A pointer's memory address is the beginning of whatever is stored there. So the length of the item is based on how many bytes the item requires. So for an int, the memory address could be 0x0044, and the int would take up sizeof(int) number of bytes. The same would happen if you had a struct stored at that memory address, and it would take up sizeof(nameOfStruct) number of bytes.

Basically, when you are using a pointer to initialize a character array, or a string, you are allocating enough bytes at a memory address to store the length of your string.

What this means is you declare a pointer to a character. myString and myString1 are both pointers to a char. Then, when you assign a string of text to your pointers, you are asking the program to find enough memory to store that string. The program will store "This is my String" in memory contiguously, and will assign the memory address to the first character to our pointer myString. So now myString 'points' to the beginning of our string in memory.

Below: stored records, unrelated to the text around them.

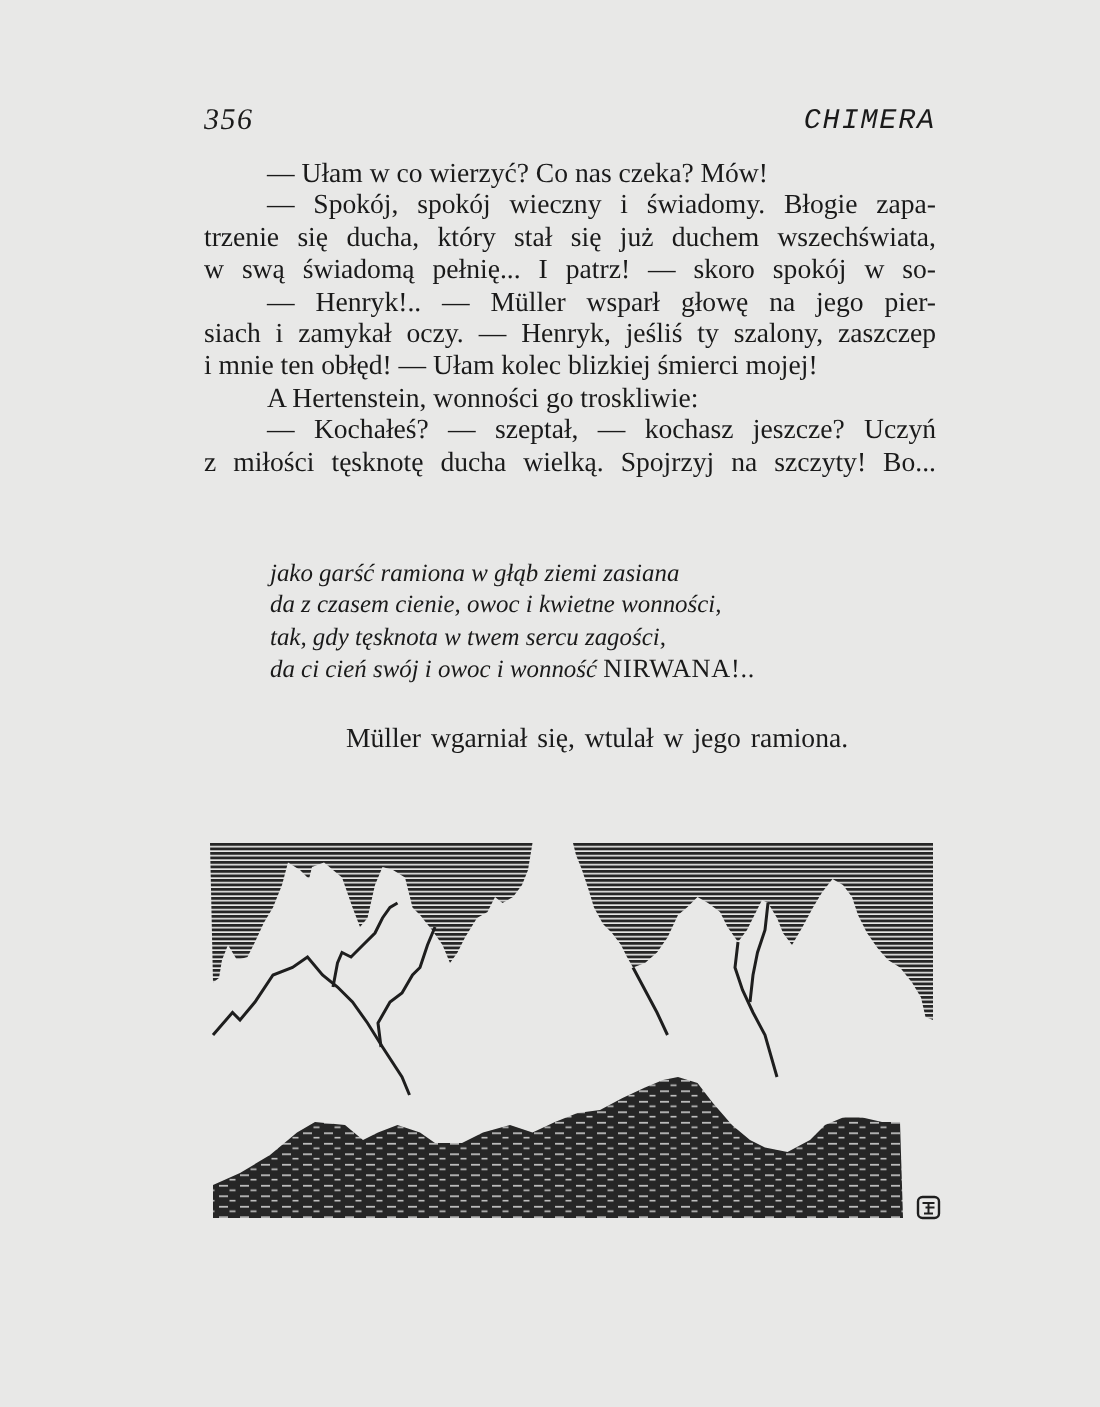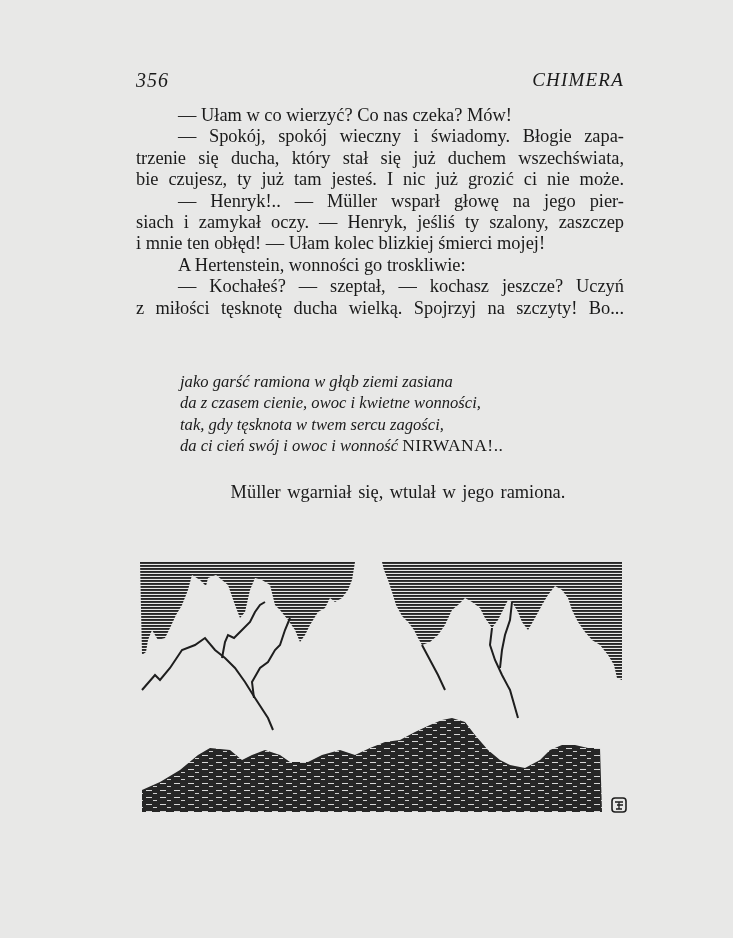"CHIMERA" .running-title { font-family: none -> Liberation Mono, monospace }
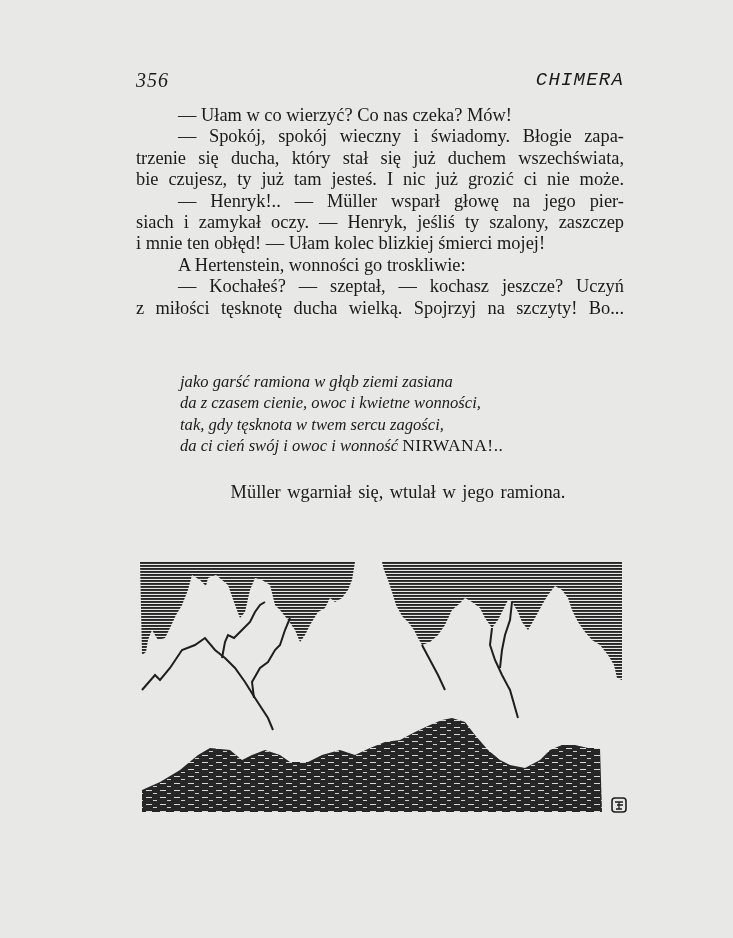"w swą świadomą pełnię... I" span.line { html: none -> <span>w swą świadomą pełnię... I patrz! — skoro spokój w so-</span> }
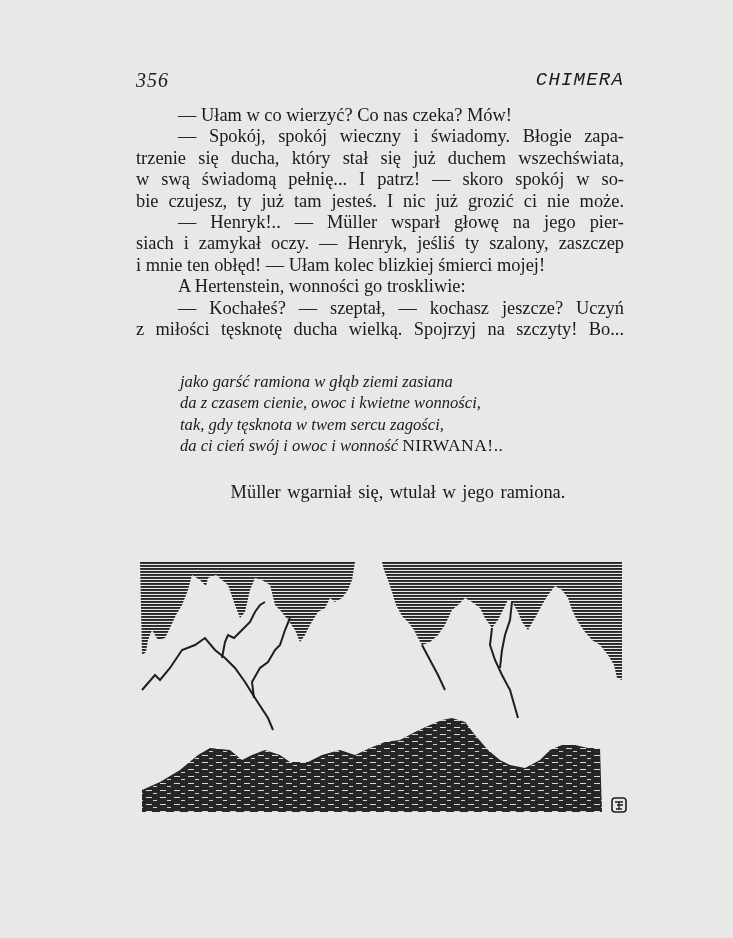"bie czujesz, ty już tam" span.line { html: <span>bie czujesz, ty już tam jesteś. I nic już grozić ci nie może.</span> -> none }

What you end up doing when you are running the following code

char * myString1 ="This is my String";
int j=0;
while(myString1[j]!='\0'){
  putchar(myString1[j++]);
}

is you are going through the string looking for the null terminator, or the end of the string. Basically, every time j advances by one, your moving one character forward in memory, and printing out what is there, until you reach the null terminator, or the end of the string. Of course with c, if you went past the end of the string, the program wouldn't care, and would just continue to output whatever garbage is next along the line in memory. This is because when you are advancing j, you are just advancing to the next memory address and printing out whatever is there.